- Leader: Denise A.O Kodhe
- Founded: 2002
- Dissolved: 2005
- Succeeded by: Orange Democratic Movement Wiper Democratic Movement – Kenya
- Ideology: Liberalism
- National affiliation: NARC

= Liberal Democratic Party (Kenya) =

Defunct political party in Kenya

The Liberal Democratic Party was a political party in Kenya. It was established by Denise A.O Kodhe and members of the National Rainbow Coalition in 2002.

In the general election held on 27 December 2002, the party was a partner in the National Rainbow Coalition, which won 56.1% of the popular vote and 125 out of 212 elected seats. The party itself took 59 of these seats. In the presidential election held on the same day, the party supported Mwai Kibaki, who won 62.2% of the vote and was elected.

Before 2002, the party had been an insignifanct splinter group which was joined by a large number of former KANU members after the nomination of Uhuru Kenyatta to be KANU's presidential candidate. Members of the former National Democratic Party NDP of Raila Odinga which had joined KANU only in summer 2001 left the then ruling party together with KANU politicians who were opposed to what they perceived as imposition of Kenyatta as candidate by the then president Moi. After leaving KANU, they did not take the risk of attempting to register a new party under a government controlled by Moi but instead opted to join the already existing LDP which offered them a space.

LDP then teamed up with the National Alliance Party of Kenya (NAK) of Mwai Kibaki to form NARC which won the 2003 election with Kibaki as its presidential candidate.

Tensions developed soon as Kibaki did not honour a memorandum of understandíng signed between the partners in NARC and which envisaged a share of 50% of cabinet posts for LDP plus a new constitution which would curtail the power of the president and create the post of a prime minister which was to go to Odinga.
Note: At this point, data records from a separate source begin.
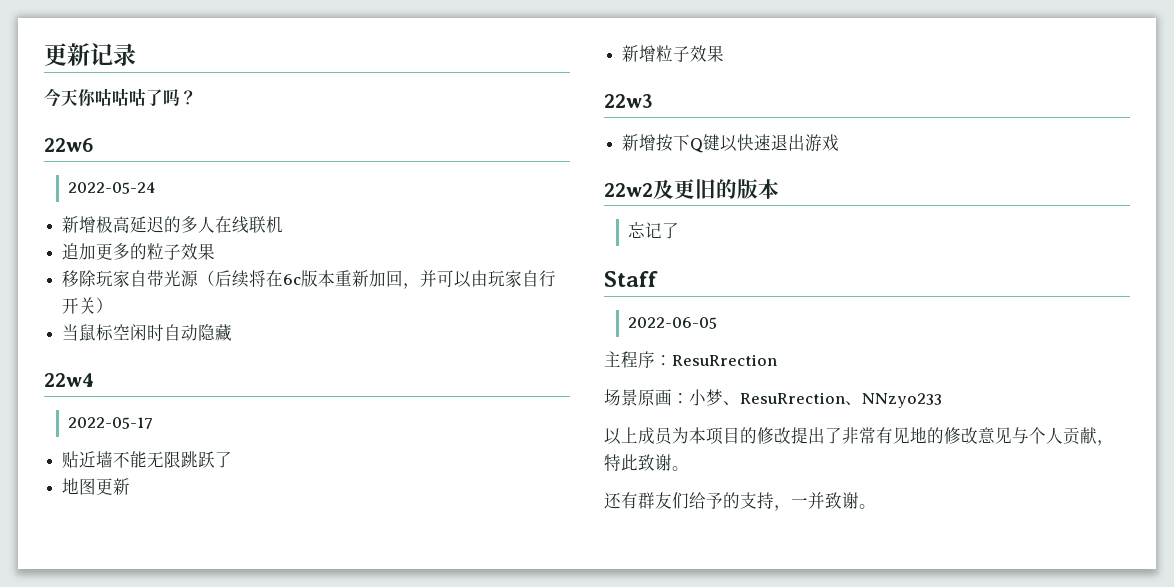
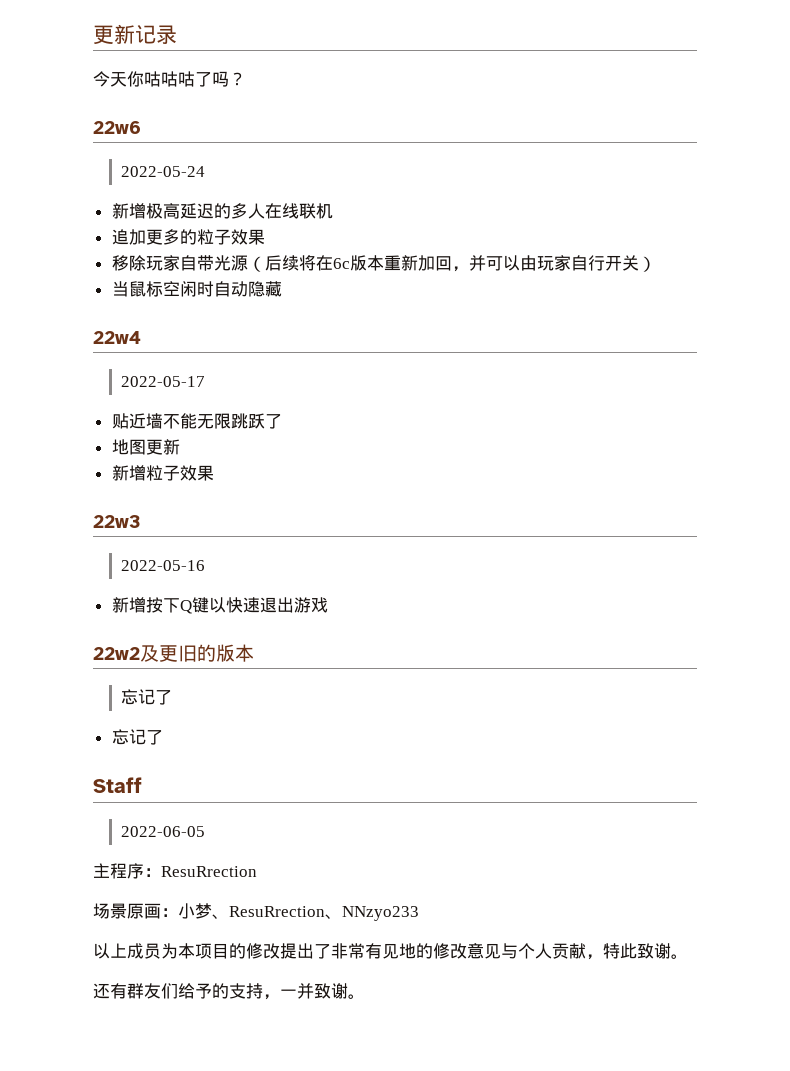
+ 2022-05-16
  22w2及更旧的版本
+ 忘记了

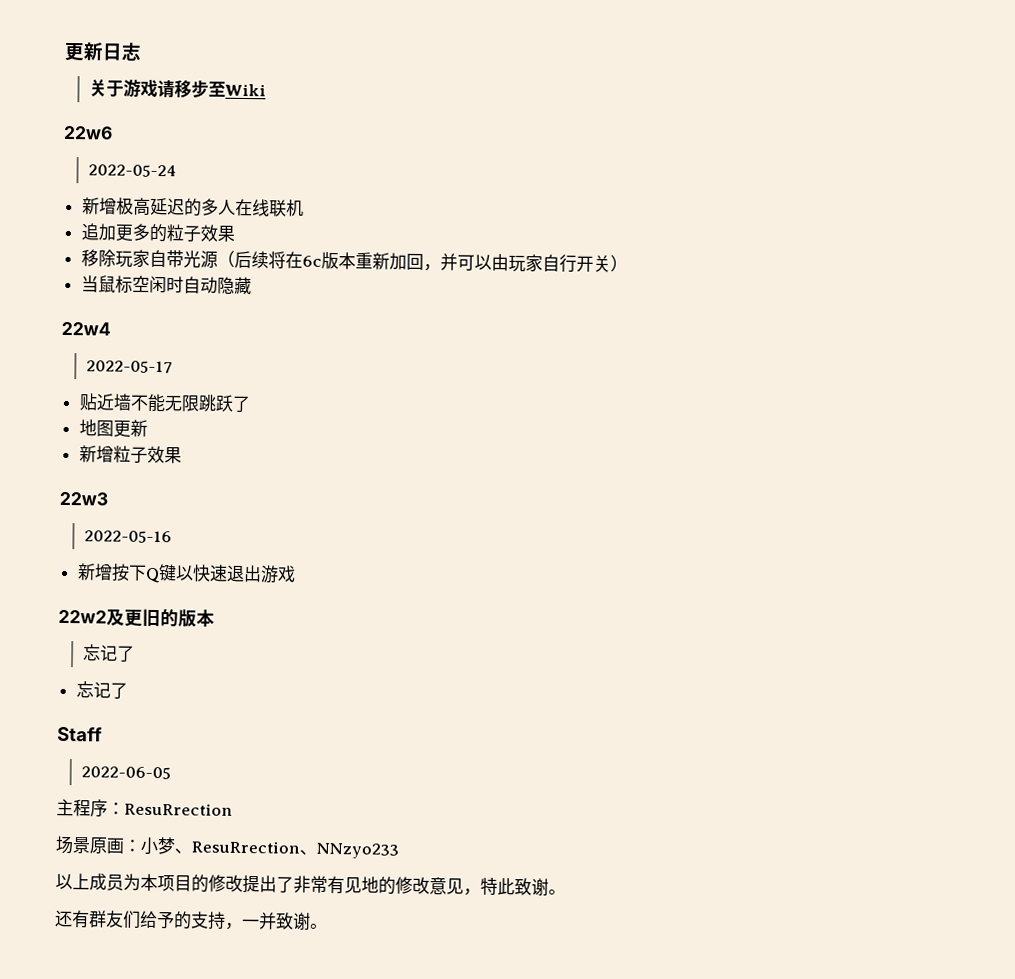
- 更新记录
- 今天你咕咕咕了吗？
+ 更新日志
+ 关于游戏请移步至Wiki
- 以上成员为本项目的修改提出了非常有见地的修改意见与个人贡献，特此致谢。
+ 以上成员为本项目的修改提出了非常有见地的修改意见，特此致谢。

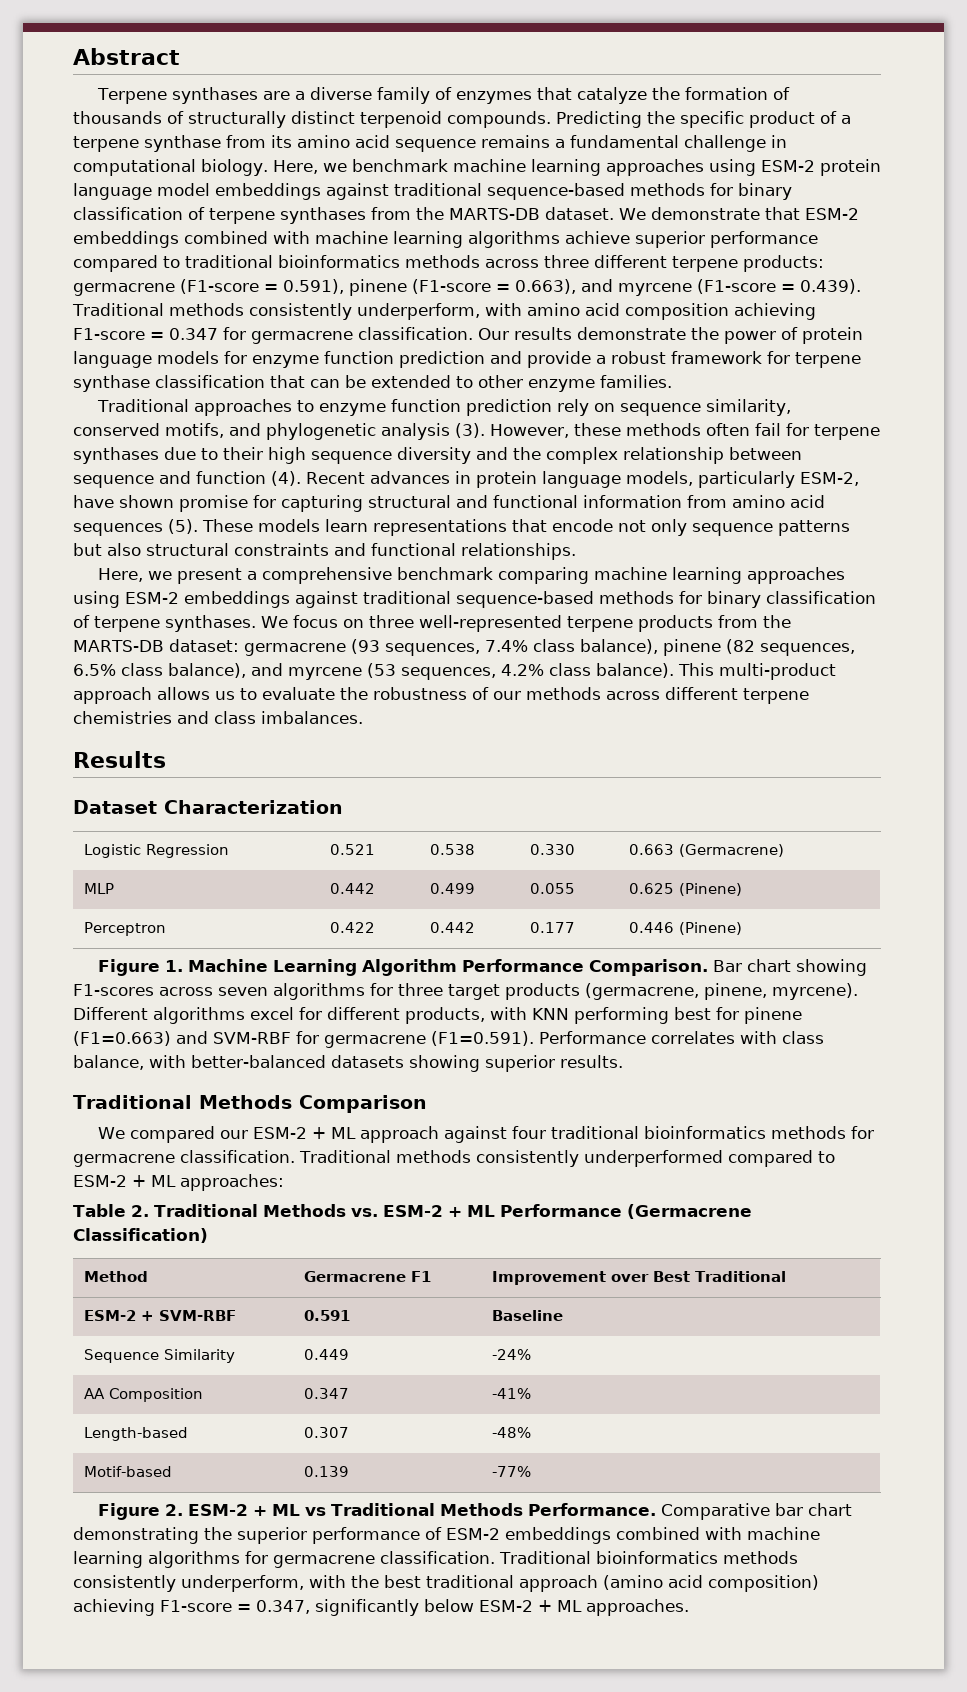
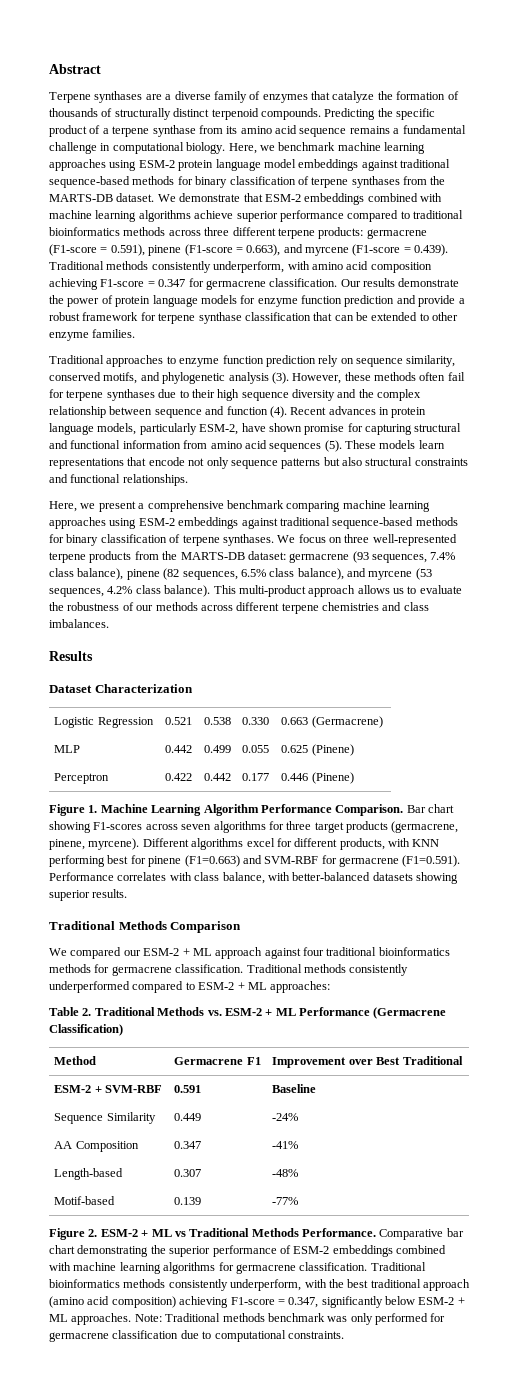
+ Note: Traditional methods benchmark was only performed for germacrene classification due to computational constraints.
After the Kenyan constitutional referendum in 2005 LPD left the NARC-government. Instead, LDP and KANU formed a coalition known as Orange Democratic Movement, later registered as a political party, ODM-Kenya. KANU later left the coalition only to join Party of National Unity, a new coalition led by President Mwai Kibaki. Consequently, some KANU politicians including William Ruto and Musalia Mudavadi left KANU to stay with ODM-Kenya. ODM-Kenya, on the other hand, split into two parties, Orange Democratic Movement (ODM) and ODM-Kenya. The former was led by the late Raila Odinga and the latter by Kalonzo Musyoka.

Thus LDP did not participate the 2007 general elections as most of its members had either joined ODM, while some joined ODM-Kenya. Following the enforcing of the Political Parties act in December 2008, LDP ceased to be a registered political party.

LDP was an observer party at the Liberal International.